The magistrate judge found that this question was ambiguous, and the Fourth Circuit affirmed that finding.  The application did not define “legal proceeding.”  While the Board proceedings had many characteristics of a legal proceeding (including representation by counsel and the resulting Consent Order—a legal document), no court was involved, and persons subject to a Board proceeding could conclude that, by agreeing to the Consent Order, they are able to avoid a legal proceeding.

Because these questions were ambiguous, the Court held that summary judgment was inappropriate.

The Consent Order

The Court then turned to the the denial of Dr. Cohen’s motion in limine to exclude all references to the proceedings and documents connected to his Consent Order with the Board.

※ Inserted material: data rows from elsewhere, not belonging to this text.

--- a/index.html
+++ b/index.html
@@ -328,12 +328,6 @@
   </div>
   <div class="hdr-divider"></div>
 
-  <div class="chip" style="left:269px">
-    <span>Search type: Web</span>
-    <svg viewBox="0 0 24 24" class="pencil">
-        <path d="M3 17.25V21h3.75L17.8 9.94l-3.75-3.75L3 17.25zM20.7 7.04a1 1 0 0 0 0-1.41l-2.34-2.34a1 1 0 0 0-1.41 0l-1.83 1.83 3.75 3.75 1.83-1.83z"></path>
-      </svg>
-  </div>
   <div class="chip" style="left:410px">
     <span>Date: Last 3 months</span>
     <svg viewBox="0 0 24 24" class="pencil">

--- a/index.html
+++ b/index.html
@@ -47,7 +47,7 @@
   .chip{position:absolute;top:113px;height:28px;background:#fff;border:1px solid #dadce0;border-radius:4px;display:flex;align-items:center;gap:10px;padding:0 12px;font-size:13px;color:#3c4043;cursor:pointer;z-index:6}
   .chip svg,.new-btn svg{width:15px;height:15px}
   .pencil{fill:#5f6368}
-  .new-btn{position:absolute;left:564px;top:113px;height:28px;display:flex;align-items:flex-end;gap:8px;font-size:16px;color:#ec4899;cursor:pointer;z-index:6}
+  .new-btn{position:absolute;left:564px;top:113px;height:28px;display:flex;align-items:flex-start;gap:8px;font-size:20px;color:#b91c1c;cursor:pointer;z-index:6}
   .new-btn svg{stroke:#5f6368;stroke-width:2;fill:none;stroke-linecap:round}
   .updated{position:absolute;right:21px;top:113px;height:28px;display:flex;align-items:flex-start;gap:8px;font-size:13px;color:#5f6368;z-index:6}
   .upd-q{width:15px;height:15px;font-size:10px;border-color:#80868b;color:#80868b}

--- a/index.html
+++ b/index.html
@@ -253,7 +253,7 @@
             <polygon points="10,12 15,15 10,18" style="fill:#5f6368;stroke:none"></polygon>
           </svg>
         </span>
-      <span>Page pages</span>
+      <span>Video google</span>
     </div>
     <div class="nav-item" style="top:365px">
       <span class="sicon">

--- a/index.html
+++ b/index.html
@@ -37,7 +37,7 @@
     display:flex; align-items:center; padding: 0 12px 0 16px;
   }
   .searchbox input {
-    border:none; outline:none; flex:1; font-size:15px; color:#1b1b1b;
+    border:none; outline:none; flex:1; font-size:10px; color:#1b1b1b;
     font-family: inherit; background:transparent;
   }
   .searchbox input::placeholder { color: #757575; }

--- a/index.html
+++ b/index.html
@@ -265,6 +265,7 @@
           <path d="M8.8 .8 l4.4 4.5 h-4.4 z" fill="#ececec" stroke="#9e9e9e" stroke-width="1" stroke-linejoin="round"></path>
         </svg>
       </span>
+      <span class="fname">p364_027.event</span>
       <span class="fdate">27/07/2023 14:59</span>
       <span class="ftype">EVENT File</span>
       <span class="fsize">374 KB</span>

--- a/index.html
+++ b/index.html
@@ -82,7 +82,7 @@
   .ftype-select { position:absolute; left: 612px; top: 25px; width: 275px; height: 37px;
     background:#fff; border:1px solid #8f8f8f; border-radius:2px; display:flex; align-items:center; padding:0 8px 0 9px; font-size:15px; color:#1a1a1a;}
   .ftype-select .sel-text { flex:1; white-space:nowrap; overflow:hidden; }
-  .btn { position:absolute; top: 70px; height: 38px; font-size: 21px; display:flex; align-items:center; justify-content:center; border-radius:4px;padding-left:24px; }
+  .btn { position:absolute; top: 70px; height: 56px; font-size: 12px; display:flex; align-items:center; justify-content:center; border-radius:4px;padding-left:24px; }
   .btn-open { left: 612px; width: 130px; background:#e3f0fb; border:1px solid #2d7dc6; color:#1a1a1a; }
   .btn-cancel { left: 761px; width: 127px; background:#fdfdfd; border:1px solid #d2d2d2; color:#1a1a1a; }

Md. Code Ann. Health Occ. § 14–410 squarely addresses this issue.  Except by express stipulation and consent of all parties in a proceeding before the Board: “(1) The proceedings, records, or files of the Board . . . are not discoverable and are not admissible in evidence; and (2) Any order passed by the Board . . . is not admissible in evidence” in a civil or criminal action.

In evaluating the plain meaning of the statute, as well as the legislative history, the Court held that Board orders are not admissible in a civil or criminal action absent consent, except for an action brought by a party aggrieved by a Board decision.

Reversed and Remanded

The Fourth Circuit reversed the district court’s judgment and remanded the case.